◆ WORK REQUIRED: Make an exact copy of the records, with the pictures left out.

Source data

=== Begin Enclosure ===

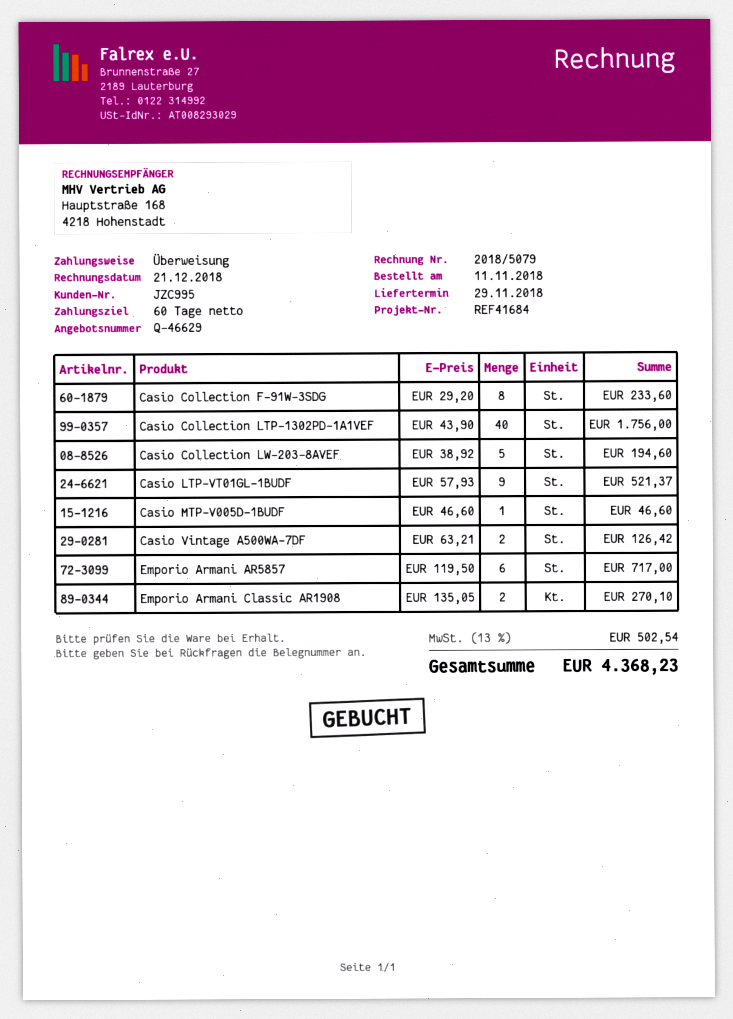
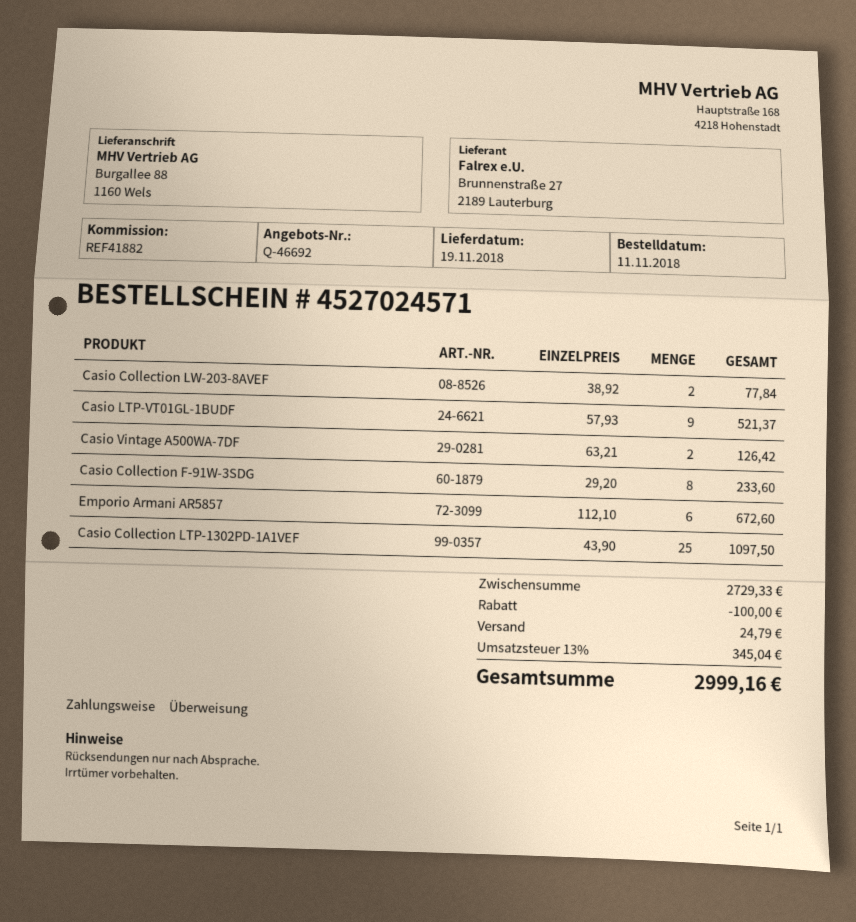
quote number: Q-46629 -> Q-46692
delivery date: 2018-11-29 -> 2018-11-19
reference: REF41684 -> REF41882
Casio Collection LTP-1302PD-1A1VEF: 40 x 43.90 = 1756.00 -> 25 x 43.90 = 1097.50
Casio Collection LW-203-8AVEF: 5 x 38.92 = 194.60 -> 2 x 38.92 = 77.84
Casio MTP-V005D-1BUDF: 1 x 46.60 = 46.60 -> none
Emporio Armani AR5857: 6 x 119.50 = 717.00 -> 6 x 112.10 = 672.60
Emporio Armani Classic AR1908: 2 x 135.05 = 270.10 -> none
discount: none -> 100.00
shipping: none -> 24.79
tax: 13% = 502.54 -> 13% = 345.04
total: 4368.23 -> 2999.16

=== End Enclosure ===

◆ EXERCISE RESULT:
quote number: Q-46629 -> Q-46692
delivery date: 2018-11-29 -> 2018-11-19
reference: REF41684 -> REF41882
Casio Collection LTP-1302PD-1A1VEF: 40 x 43.90 = 1756.00 -> 25 x 43.90 = 1097.50
Casio Collection LW-203-8AVEF: 5 x 38.92 = 194.60 -> 2 x 38.92 = 77.84
Casio MTP-V005D-1BUDF: 1 x 46.60 = 46.60 -> none
Emporio Armani AR5857: 6 x 119.50 = 717.00 -> 6 x 112.10 = 672.60
Emporio Armani Classic AR1908: 2 x 135.05 = 270.10 -> none
discount: none -> 100.00
shipping: none -> 24.79
tax: 13% = 502.54 -> 13% = 345.04
total: 4368.23 -> 2999.16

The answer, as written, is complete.